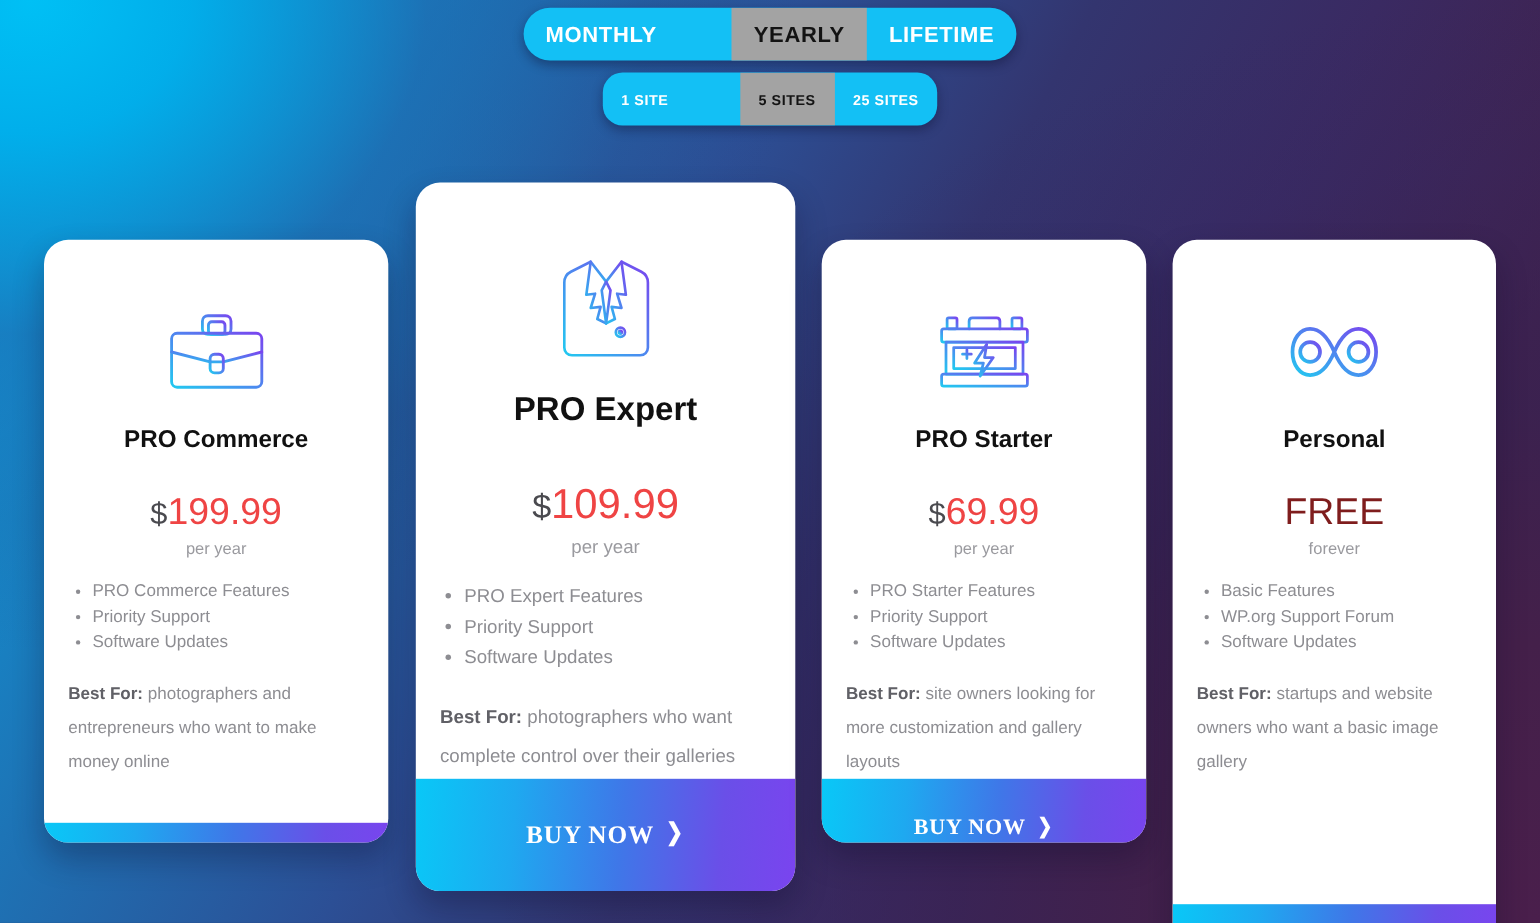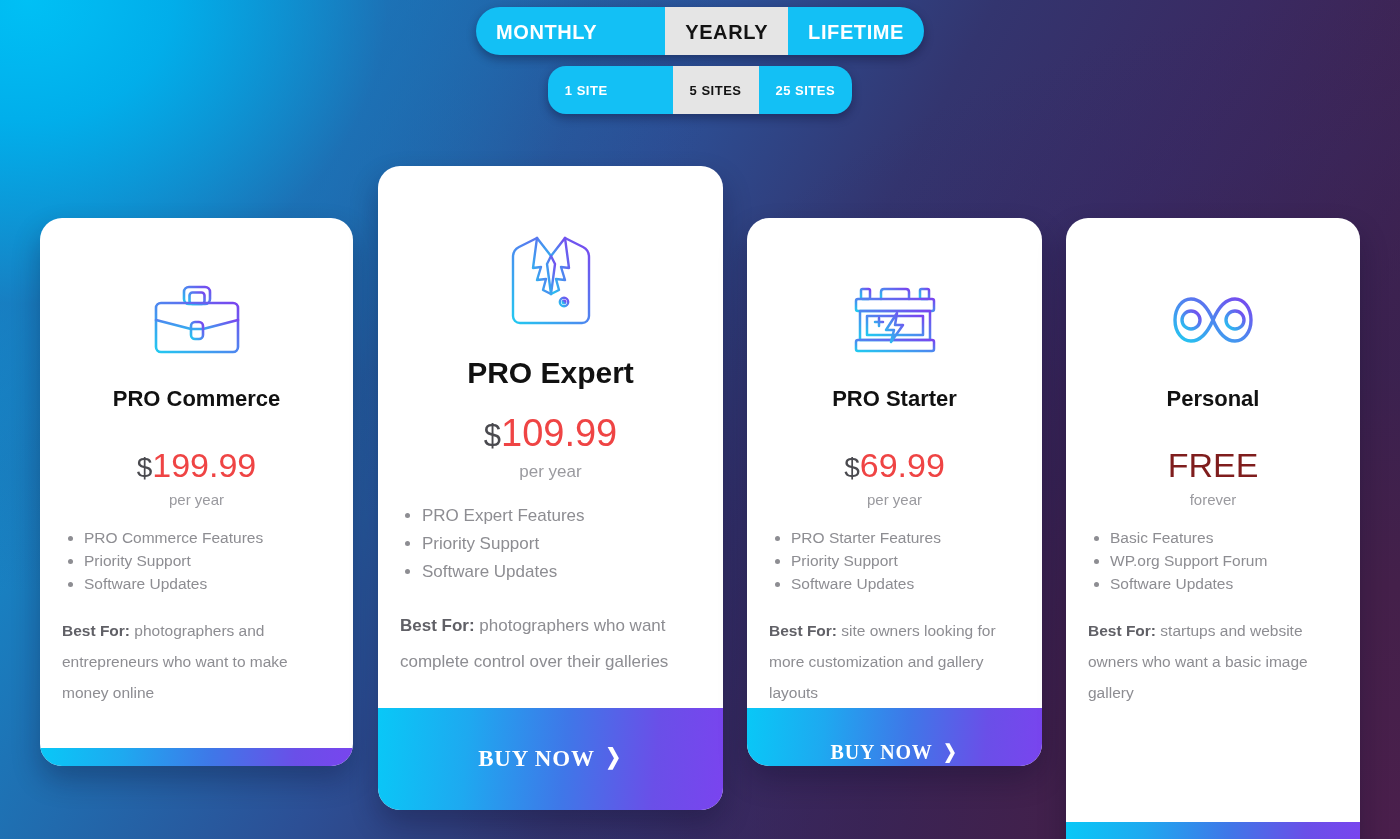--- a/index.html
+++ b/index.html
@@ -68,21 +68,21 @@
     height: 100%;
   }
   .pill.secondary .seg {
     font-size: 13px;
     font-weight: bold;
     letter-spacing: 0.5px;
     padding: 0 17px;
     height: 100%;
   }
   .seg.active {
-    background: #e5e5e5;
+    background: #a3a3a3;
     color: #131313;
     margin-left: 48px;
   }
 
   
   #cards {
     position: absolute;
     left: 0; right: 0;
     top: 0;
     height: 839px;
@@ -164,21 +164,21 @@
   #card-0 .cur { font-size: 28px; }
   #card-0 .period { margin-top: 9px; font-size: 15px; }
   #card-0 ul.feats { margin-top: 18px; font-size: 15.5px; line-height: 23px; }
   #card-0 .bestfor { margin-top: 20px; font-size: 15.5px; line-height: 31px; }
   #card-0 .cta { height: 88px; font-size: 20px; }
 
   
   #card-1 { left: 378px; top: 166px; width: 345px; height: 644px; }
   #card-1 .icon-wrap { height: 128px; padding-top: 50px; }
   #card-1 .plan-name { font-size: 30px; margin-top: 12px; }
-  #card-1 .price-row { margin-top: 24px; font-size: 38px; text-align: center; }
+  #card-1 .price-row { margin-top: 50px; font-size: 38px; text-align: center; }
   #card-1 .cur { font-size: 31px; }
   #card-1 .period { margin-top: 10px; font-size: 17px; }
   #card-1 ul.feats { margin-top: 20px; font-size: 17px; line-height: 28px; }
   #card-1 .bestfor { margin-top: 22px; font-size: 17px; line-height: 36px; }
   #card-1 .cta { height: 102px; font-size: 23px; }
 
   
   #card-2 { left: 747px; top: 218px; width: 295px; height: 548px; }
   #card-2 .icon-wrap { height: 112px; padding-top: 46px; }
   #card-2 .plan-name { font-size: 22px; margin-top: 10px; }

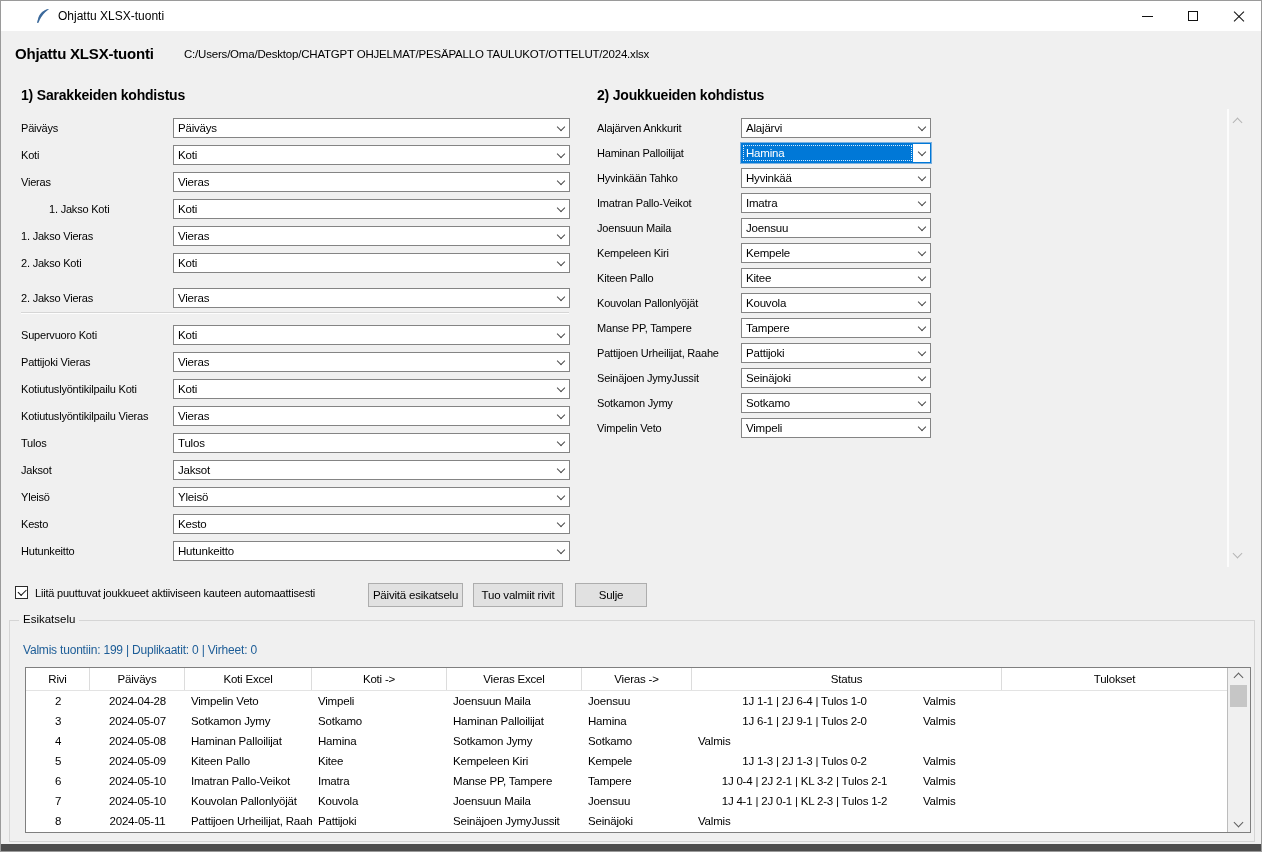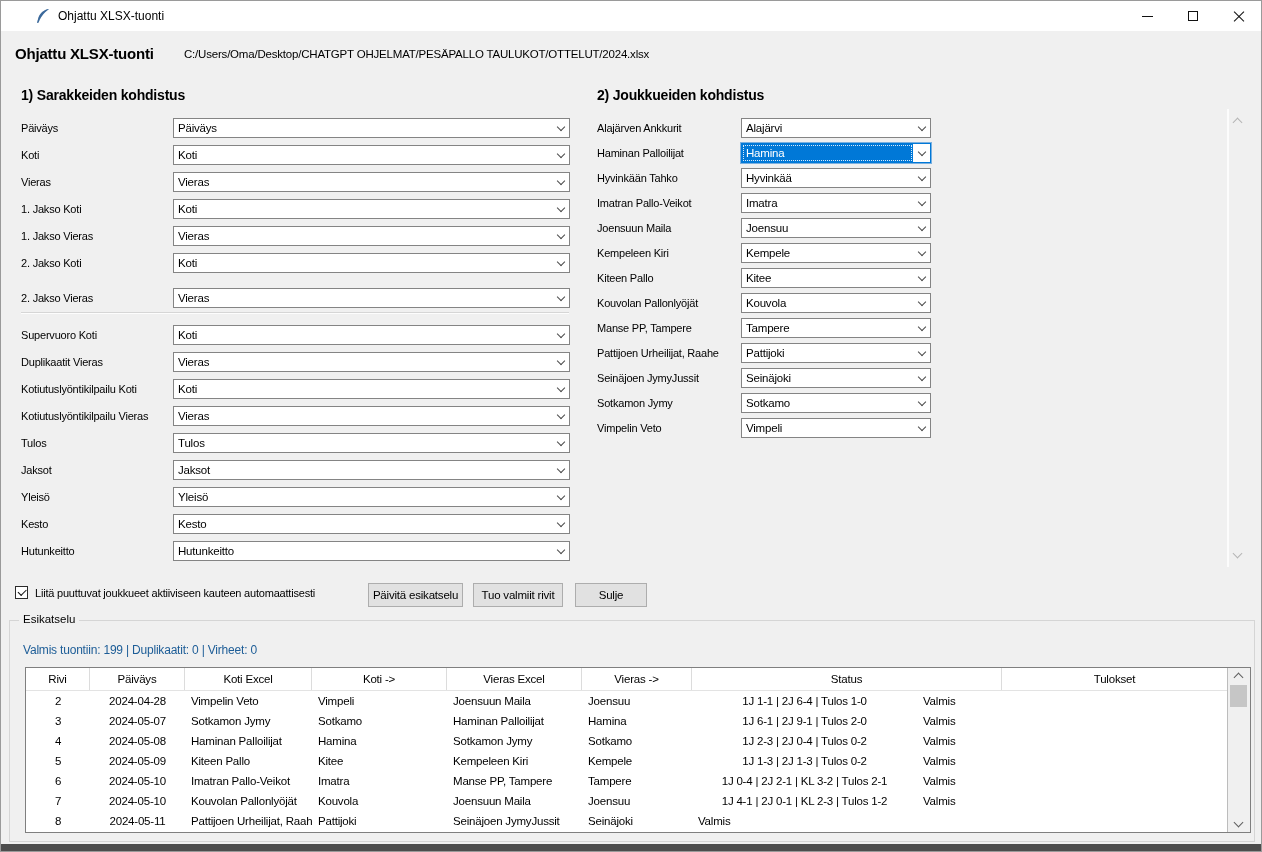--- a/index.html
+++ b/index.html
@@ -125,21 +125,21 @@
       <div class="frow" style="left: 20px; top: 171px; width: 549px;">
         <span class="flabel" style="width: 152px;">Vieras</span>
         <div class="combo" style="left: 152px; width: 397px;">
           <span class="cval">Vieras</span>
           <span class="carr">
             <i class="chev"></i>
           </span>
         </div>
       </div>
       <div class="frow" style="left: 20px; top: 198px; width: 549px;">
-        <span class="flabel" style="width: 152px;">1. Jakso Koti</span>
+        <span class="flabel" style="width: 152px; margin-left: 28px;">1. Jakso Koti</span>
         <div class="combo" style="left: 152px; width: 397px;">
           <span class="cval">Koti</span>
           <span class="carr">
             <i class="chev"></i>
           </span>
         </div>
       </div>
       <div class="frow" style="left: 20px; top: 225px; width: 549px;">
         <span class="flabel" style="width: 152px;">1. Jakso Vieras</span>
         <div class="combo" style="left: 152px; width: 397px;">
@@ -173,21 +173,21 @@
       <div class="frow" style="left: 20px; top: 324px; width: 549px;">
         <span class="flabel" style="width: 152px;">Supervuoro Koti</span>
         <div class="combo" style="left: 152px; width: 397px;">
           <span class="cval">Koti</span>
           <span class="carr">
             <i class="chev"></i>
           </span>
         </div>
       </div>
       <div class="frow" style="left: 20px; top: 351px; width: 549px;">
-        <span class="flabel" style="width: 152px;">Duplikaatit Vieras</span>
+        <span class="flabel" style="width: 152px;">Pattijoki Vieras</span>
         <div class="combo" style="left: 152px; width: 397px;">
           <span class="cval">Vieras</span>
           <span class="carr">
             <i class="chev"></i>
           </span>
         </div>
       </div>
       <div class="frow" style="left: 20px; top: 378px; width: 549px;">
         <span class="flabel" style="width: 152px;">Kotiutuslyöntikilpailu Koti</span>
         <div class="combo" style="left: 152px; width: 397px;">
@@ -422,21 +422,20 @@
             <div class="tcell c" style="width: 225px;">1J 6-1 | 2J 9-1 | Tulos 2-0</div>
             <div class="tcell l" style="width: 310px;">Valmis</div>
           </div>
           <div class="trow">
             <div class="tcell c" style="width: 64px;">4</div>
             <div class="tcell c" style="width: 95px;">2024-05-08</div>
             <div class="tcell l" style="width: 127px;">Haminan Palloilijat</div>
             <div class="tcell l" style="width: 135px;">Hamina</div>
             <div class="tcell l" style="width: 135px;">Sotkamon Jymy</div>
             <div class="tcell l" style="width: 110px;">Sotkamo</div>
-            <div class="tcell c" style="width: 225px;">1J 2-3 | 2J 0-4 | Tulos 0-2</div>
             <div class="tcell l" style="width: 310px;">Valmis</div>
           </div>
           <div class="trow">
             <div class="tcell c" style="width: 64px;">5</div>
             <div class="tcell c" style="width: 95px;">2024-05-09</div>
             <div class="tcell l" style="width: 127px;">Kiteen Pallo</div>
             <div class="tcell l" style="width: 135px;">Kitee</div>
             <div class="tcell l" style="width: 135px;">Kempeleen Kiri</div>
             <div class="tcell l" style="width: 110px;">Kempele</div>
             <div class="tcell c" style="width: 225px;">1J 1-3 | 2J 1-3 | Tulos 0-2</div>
━━━━━━
Everything in the data except the pictures must be transcribed exactly.

Task answer -
--- a/index.html
+++ b/index.html
@@ -68,21 +68,21 @@
     height: 100%;
   }
   .pill.secondary .seg {
     font-size: 13px;
     font-weight: bold;
     letter-spacing: 0.5px;
     padding: 0 17px;
     height: 100%;
   }
   .seg.active {
-    background: #e5e5e5;
+    background: #a3a3a3;
     color: #131313;
     margin-left: 48px;
   }
 
   
   #cards {
     position: absolute;
     left: 0; right: 0;
     top: 0;
     height: 839px;
@@ -164,21 +164,21 @@
   #card-0 .cur { font-size: 28px; }
   #card-0 .period { margin-top: 9px; font-size: 15px; }
   #card-0 ul.feats { margin-top: 18px; font-size: 15.5px; line-height: 23px; }
   #card-0 .bestfor { margin-top: 20px; font-size: 15.5px; line-height: 31px; }
   #card-0 .cta { height: 88px; font-size: 20px; }
 
   
   #card-1 { left: 378px; top: 166px; width: 345px; height: 644px; }
   #card-1 .icon-wrap { height: 128px; padding-top: 50px; }
   #card-1 .plan-name { font-size: 30px; margin-top: 12px; }
-  #card-1 .price-row { margin-top: 24px; font-size: 38px; text-align: center; }
+  #card-1 .price-row { margin-top: 50px; font-size: 38px; text-align: center; }
   #card-1 .cur { font-size: 31px; }
   #card-1 .period { margin-top: 10px; font-size: 17px; }
   #card-1 ul.feats { margin-top: 20px; font-size: 17px; line-height: 28px; }
   #card-1 .bestfor { margin-top: 22px; font-size: 17px; line-height: 36px; }
   #card-1 .cta { height: 102px; font-size: 23px; }
 
   
   #card-2 { left: 747px; top: 218px; width: 295px; height: 548px; }
   #card-2 .icon-wrap { height: 112px; padding-top: 46px; }
   #card-2 .plan-name { font-size: 22px; margin-top: 10px; }

--- a/index.html
+++ b/index.html
@@ -125,21 +125,21 @@
       <div class="frow" style="left: 20px; top: 171px; width: 549px;">
         <span class="flabel" style="width: 152px;">Vieras</span>
         <div class="combo" style="left: 152px; width: 397px;">
           <span class="cval">Vieras</span>
           <span class="carr">
             <i class="chev"></i>
           </span>
         </div>
       </div>
       <div class="frow" style="left: 20px; top: 198px; width: 549px;">
-        <span class="flabel" style="width: 152px;">1. Jakso Koti</span>
+        <span class="flabel" style="width: 152px; margin-left: 28px;">1. Jakso Koti</span>
         <div class="combo" style="left: 152px; width: 397px;">
           <span class="cval">Koti</span>
           <span class="carr">
             <i class="chev"></i>
           </span>
         </div>
       </div>
       <div class="frow" style="left: 20px; top: 225px; width: 549px;">
         <span class="flabel" style="width: 152px;">1. Jakso Vieras</span>
         <div class="combo" style="left: 152px; width: 397px;">
@@ -173,21 +173,21 @@
       <div class="frow" style="left: 20px; top: 324px; width: 549px;">
         <span class="flabel" style="width: 152px;">Supervuoro Koti</span>
         <div class="combo" style="left: 152px; width: 397px;">
           <span class="cval">Koti</span>
           <span class="carr">
             <i class="chev"></i>
           </span>
         </div>
       </div>
       <div class="frow" style="left: 20px; top: 351px; width: 549px;">
-        <span class="flabel" style="width: 152px;">Duplikaatit Vieras</span>
+        <span class="flabel" style="width: 152px;">Pattijoki Vieras</span>
         <div class="combo" style="left: 152px; width: 397px;">
           <span class="cval">Vieras</span>
           <span class="carr">
             <i class="chev"></i>
           </span>
         </div>
       </div>
       <div class="frow" style="left: 20px; top: 378px; width: 549px;">
         <span class="flabel" style="width: 152px;">Kotiutuslyöntikilpailu Koti</span>
         <div class="combo" style="left: 152px; width: 397px;">
@@ -422,21 +422,20 @@
             <div class="tcell c" style="width: 225px;">1J 6-1 | 2J 9-1 | Tulos 2-0</div>
             <div class="tcell l" style="width: 310px;">Valmis</div>
           </div>
           <div class="trow">
             <div class="tcell c" style="width: 64px;">4</div>
             <div class="tcell c" style="width: 95px;">2024-05-08</div>
             <div class="tcell l" style="width: 127px;">Haminan Palloilijat</div>
             <div class="tcell l" style="width: 135px;">Hamina</div>
             <div class="tcell l" style="width: 135px;">Sotkamon Jymy</div>
             <div class="tcell l" style="width: 110px;">Sotkamo</div>
-            <div class="tcell c" style="width: 225px;">1J 2-3 | 2J 0-4 | Tulos 0-2</div>
             <div class="tcell l" style="width: 310px;">Valmis</div>
           </div>
           <div class="trow">
             <div class="tcell c" style="width: 64px;">5</div>
             <div class="tcell c" style="width: 95px;">2024-05-09</div>
             <div class="tcell l" style="width: 127px;">Kiteen Pallo</div>
             <div class="tcell l" style="width: 135px;">Kitee</div>
             <div class="tcell l" style="width: 135px;">Kempeleen Kiri</div>
             <div class="tcell l" style="width: 110px;">Kempele</div>
             <div class="tcell c" style="width: 225px;">1J 1-3 | 2J 1-3 | Tulos 0-2</div>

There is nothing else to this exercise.